%%

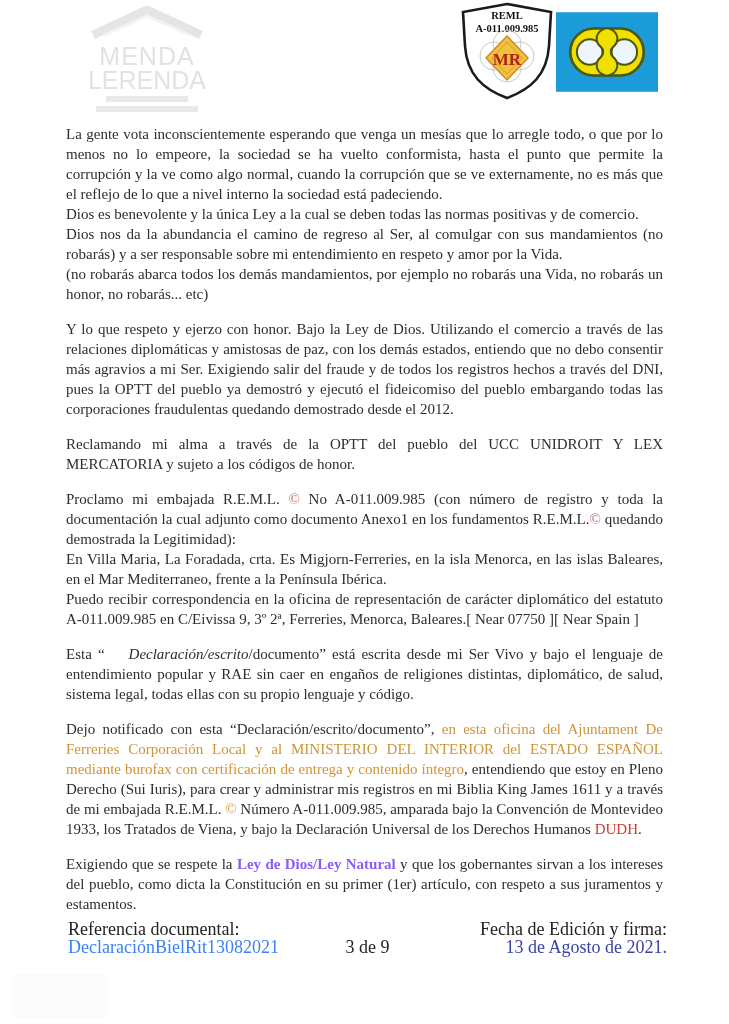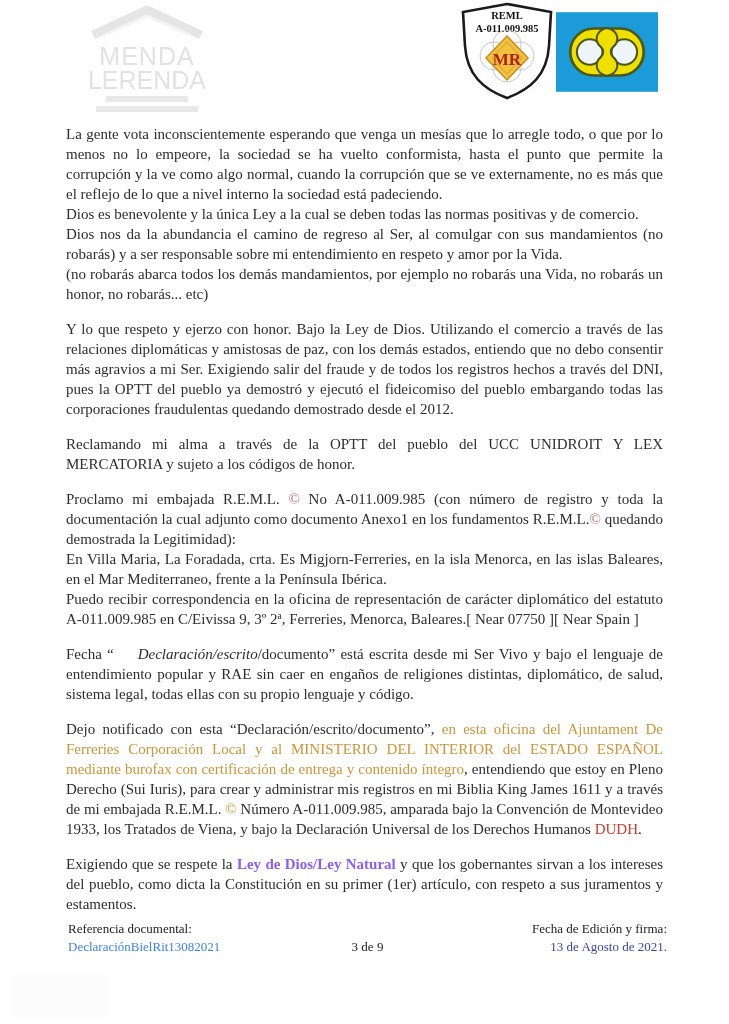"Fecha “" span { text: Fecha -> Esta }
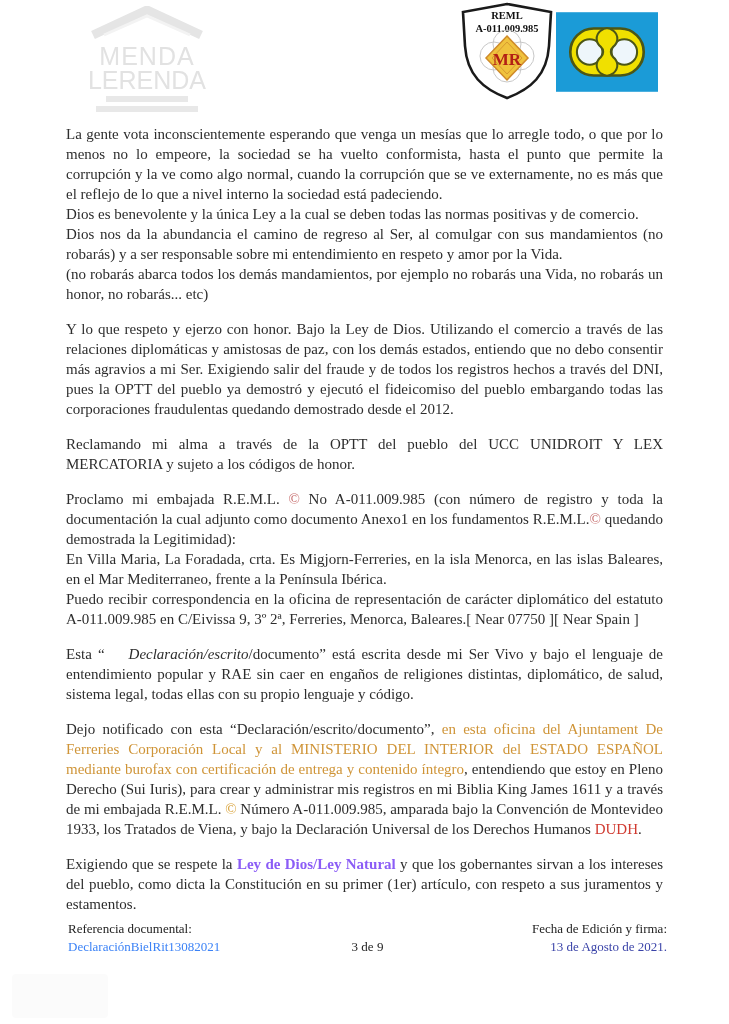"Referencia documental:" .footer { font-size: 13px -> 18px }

%%
%%

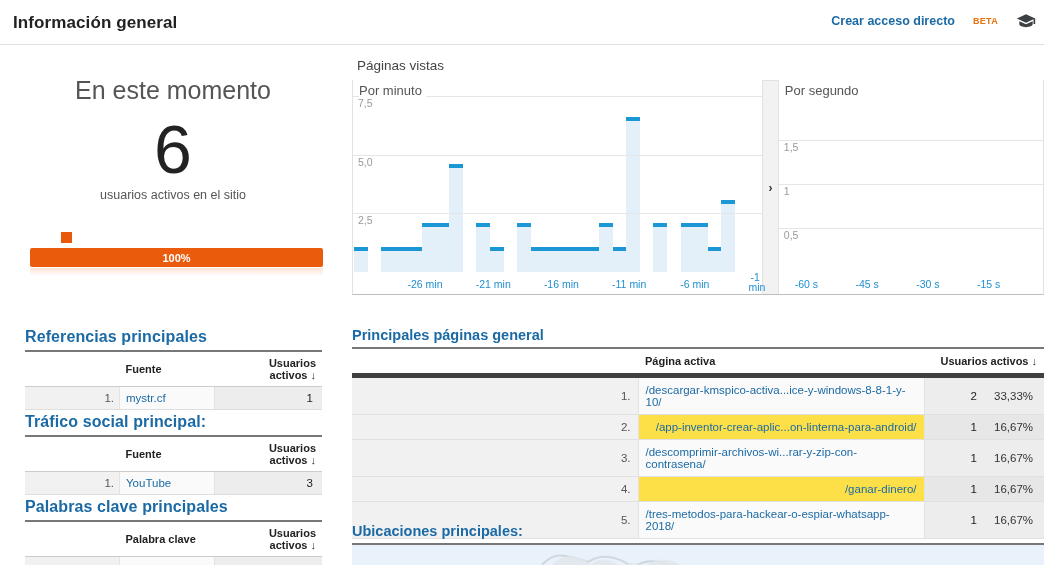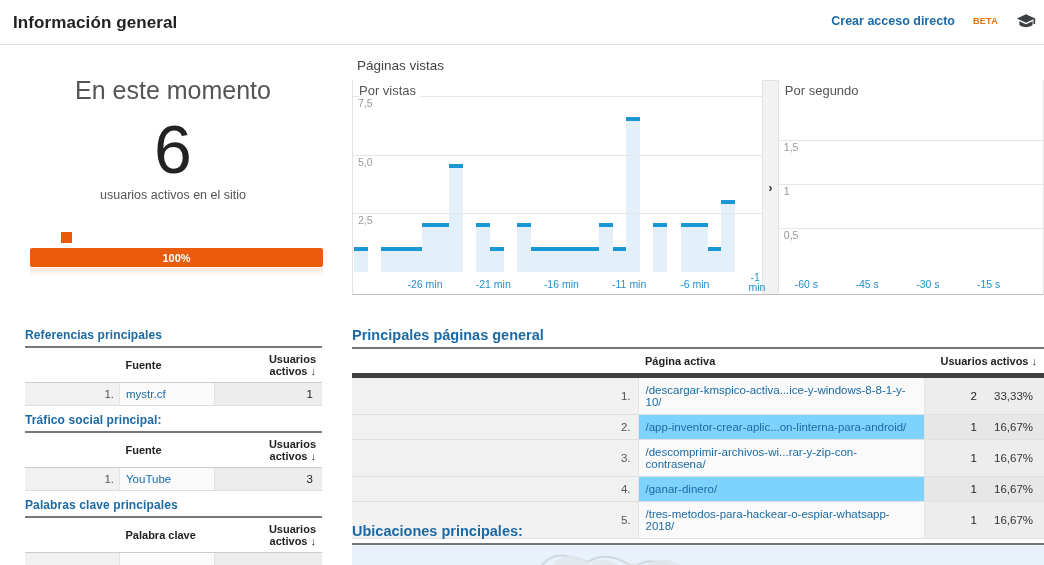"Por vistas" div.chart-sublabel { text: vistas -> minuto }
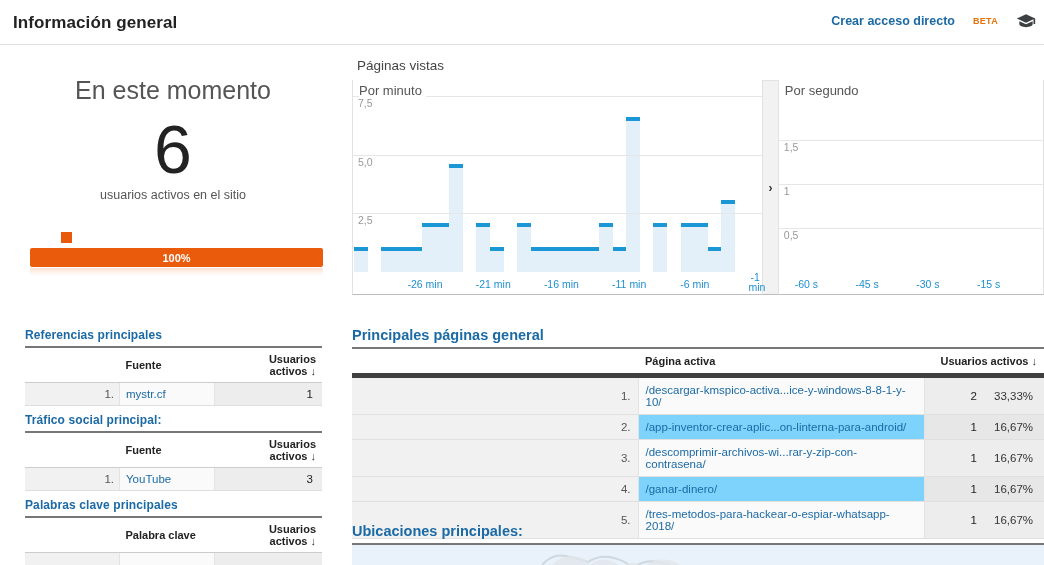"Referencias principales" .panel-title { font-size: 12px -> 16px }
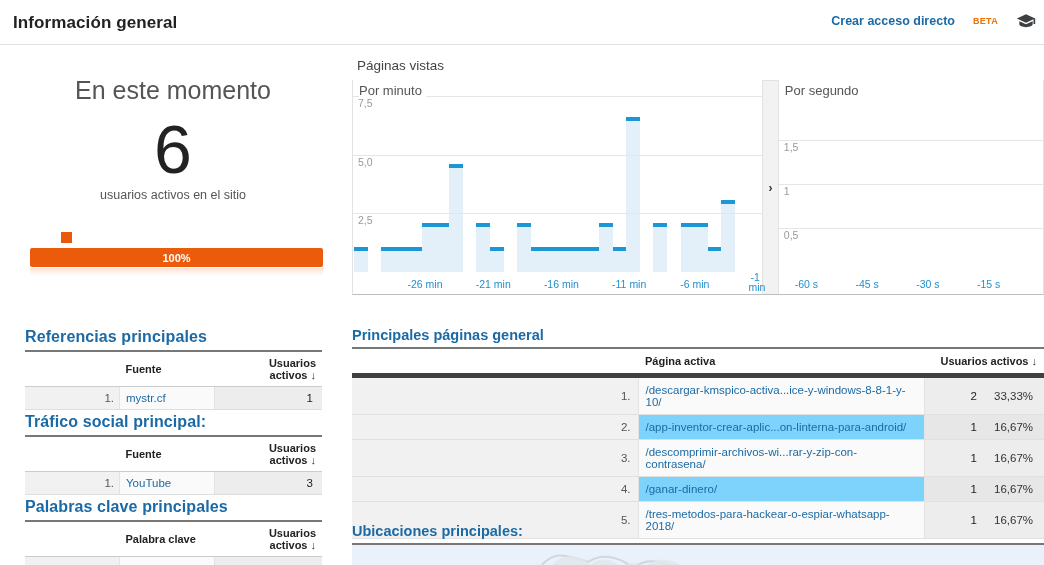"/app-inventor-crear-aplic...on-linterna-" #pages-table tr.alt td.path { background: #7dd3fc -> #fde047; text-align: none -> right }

%%

- **Your task**: Above are the records; copy exactly the lines from the one with "font-size: 12px ->" through the one with "#pages-table tr.alt td.path", including both, and nothing more. Leave out pictures.

- **Answer box**:
"Referencias principales" .panel-title { font-size: 12px -> 16px }
"/app-inventor-crear-aplic...on-linterna-" #pages-table tr.alt td.path { background: #7dd3fc -> #fde047; text-align: none -> right }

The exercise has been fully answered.